Predicting the start week of respiratory syncytial virus outbreaks using real time weather variables

Nephi A Walton  1 Mollie R PoyntonPer H GestelandChris MaloneyCatherine StaesJulio C Facelli
Affiliations

Predicting the start week of respiratory syncytial virus outbreaks using real time weather variables

Nephi A Walton et al. BMC Med Inform Decis Mak. .

Abstract

Background: Respiratory Syncytial Virus (RSV), a major cause of bronchiolitis, has a large impact on the census of pediatric hospitals during outbreak seasons. Reliable prediction of the week these outbreaks will start, based on readily available data, could help pediatric hospitals better prepare for large outbreaks.

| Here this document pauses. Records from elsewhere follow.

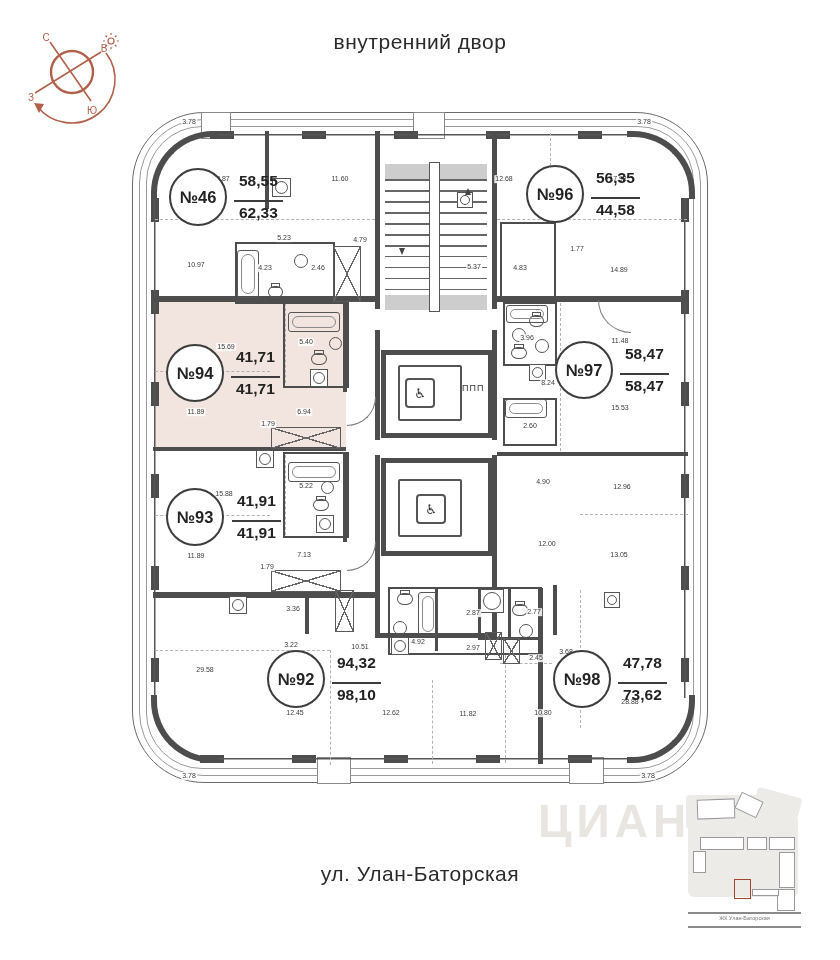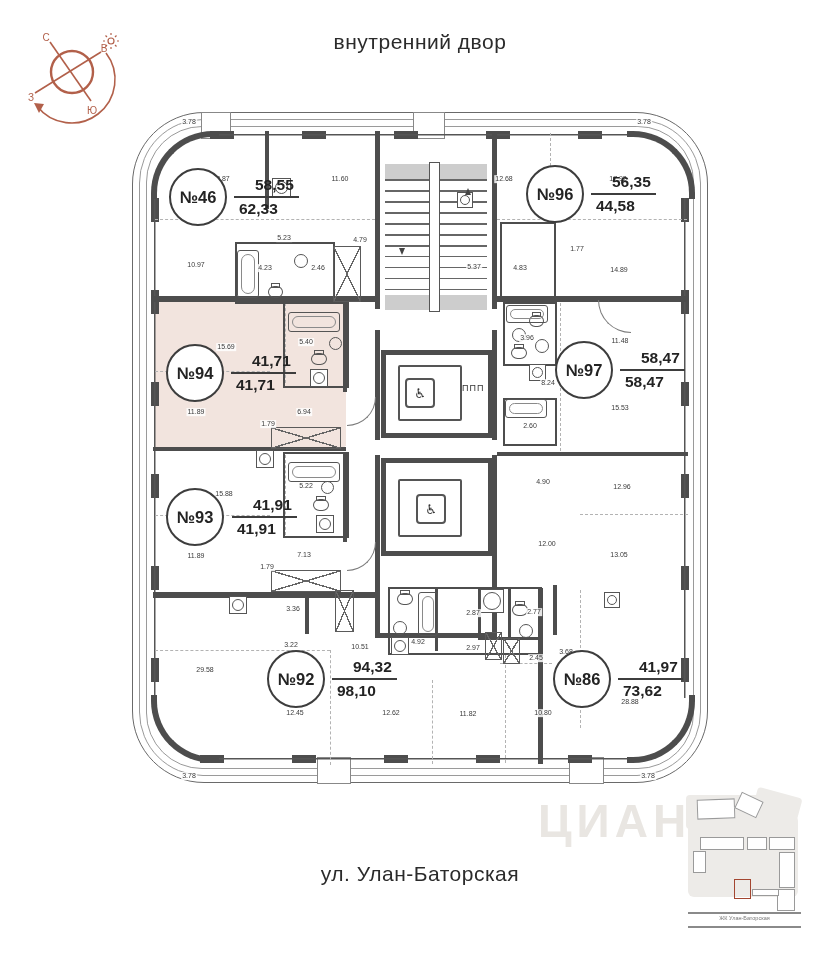--- a/index.html
+++ b/index.html
@@ -53,7 +53,7 @@
   .badge{width:54px;height:54px;border-radius:50%;border:2.5px solid #3d3d3d;background:#fff;
          display:flex;align-items:center;justify-content:center;font-weight:700;font-size:16.5px;color:#232323;flex:0 0 auto;}
   .areas{font-size:15.5px;font-weight:700;color:#232323;line-height:1.3;text-align:left;}
-  .areas .top{padding:0 5px 1px;margin-left:16px;}
+  .areas .top{padding:0 5px 8px;}
   .areas .bot{padding:1px 5px 0;border-top:2px solid #3d3d3d;}
   
   #stairs{position:absolute;left:383px;top:162px;width:106px;height:150px;background:#fff;z-index:4;}

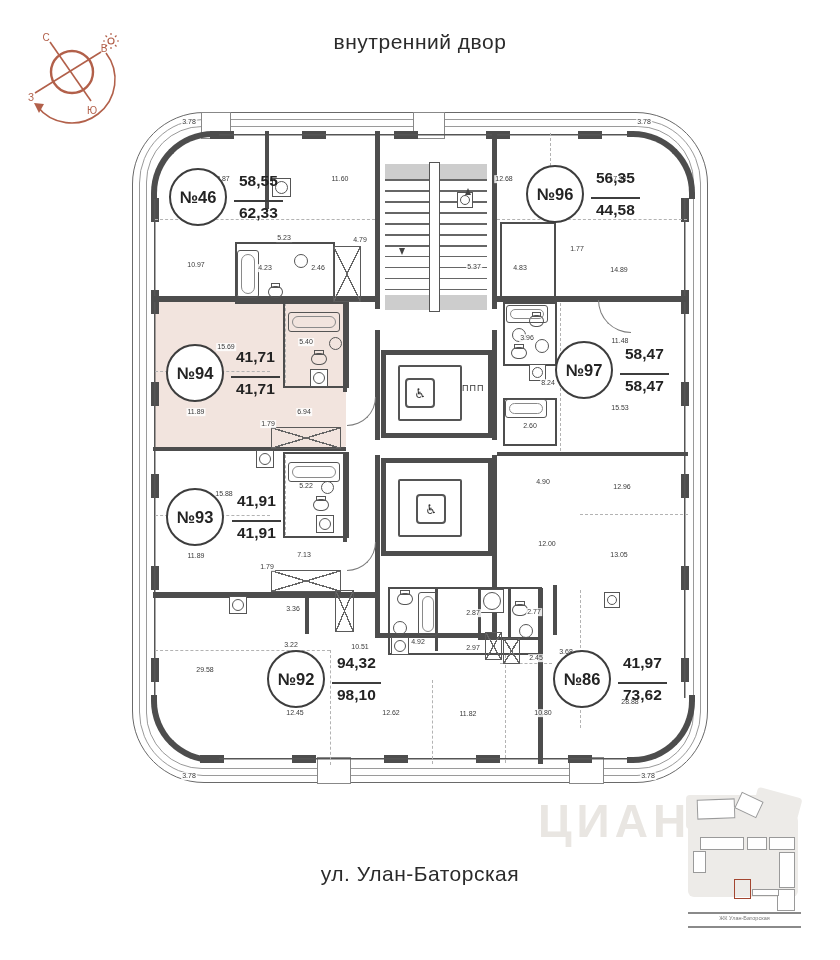--- a/index.html
+++ b/index.html
@@ -309,7 +309,7 @@
     <div class="apt" style="left: 553px; top: 650px;">
       <div class="badge">№86</div>
       <div class="areas">
-        <div class="top">41,97</div>
+        <div class="top">47,78</div>
         <div class="bot">73,62</div>
       </div>
     </div>

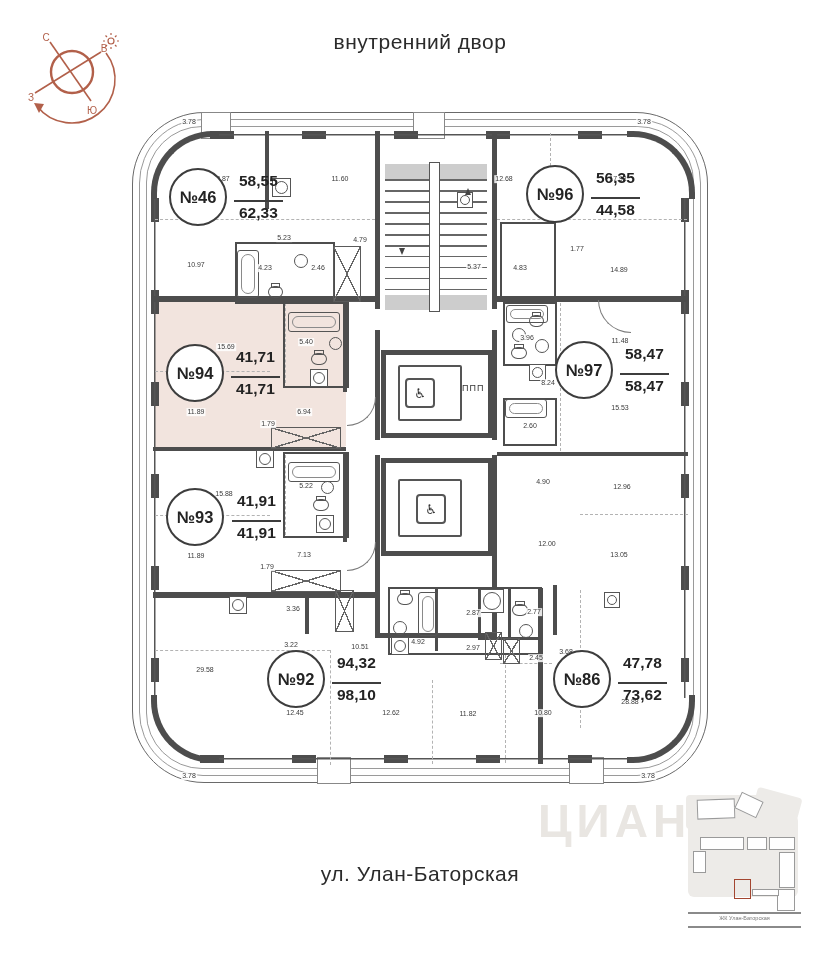--- a/index.html
+++ b/index.html
@@ -307,7 +307,7 @@
     </div>
 
     <div class="apt" style="left: 553px; top: 650px;">
-      <div class="badge">№86</div>
+      <div class="badge">№98</div>
       <div class="areas">
         <div class="top">47,78</div>
         <div class="bot">73,62</div>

Methods: Naïve Bayes (NB) classifier models were constructed using weather data from 1985-2008 considering only variables that are available in real time and that could be used to forecast the week in which an RSV outbreak will occur in Salt Lake County, Utah. Outbreak start dates were determined by a panel of experts using 32,509 records with ICD-9 coded RSV and bronchiolitis diagnoses from Intermountain Healthcare hospitals and clinics for the RSV seasons from 1985 to 2008.

Results: NB models predicted RSV outbreaks up to 3 weeks in advance with an estimated sensitivity of up to 67% and estimated specificities as high as 94% to 100%. Temperature and wind speed were the best overall predictors, but other weather variables also showed relevance depending on how far in advance the predictions were made. The weather conditions predictive of an RSV outbreak in our study were similar to those that lead to temperature inversions in the Salt Lake Valley.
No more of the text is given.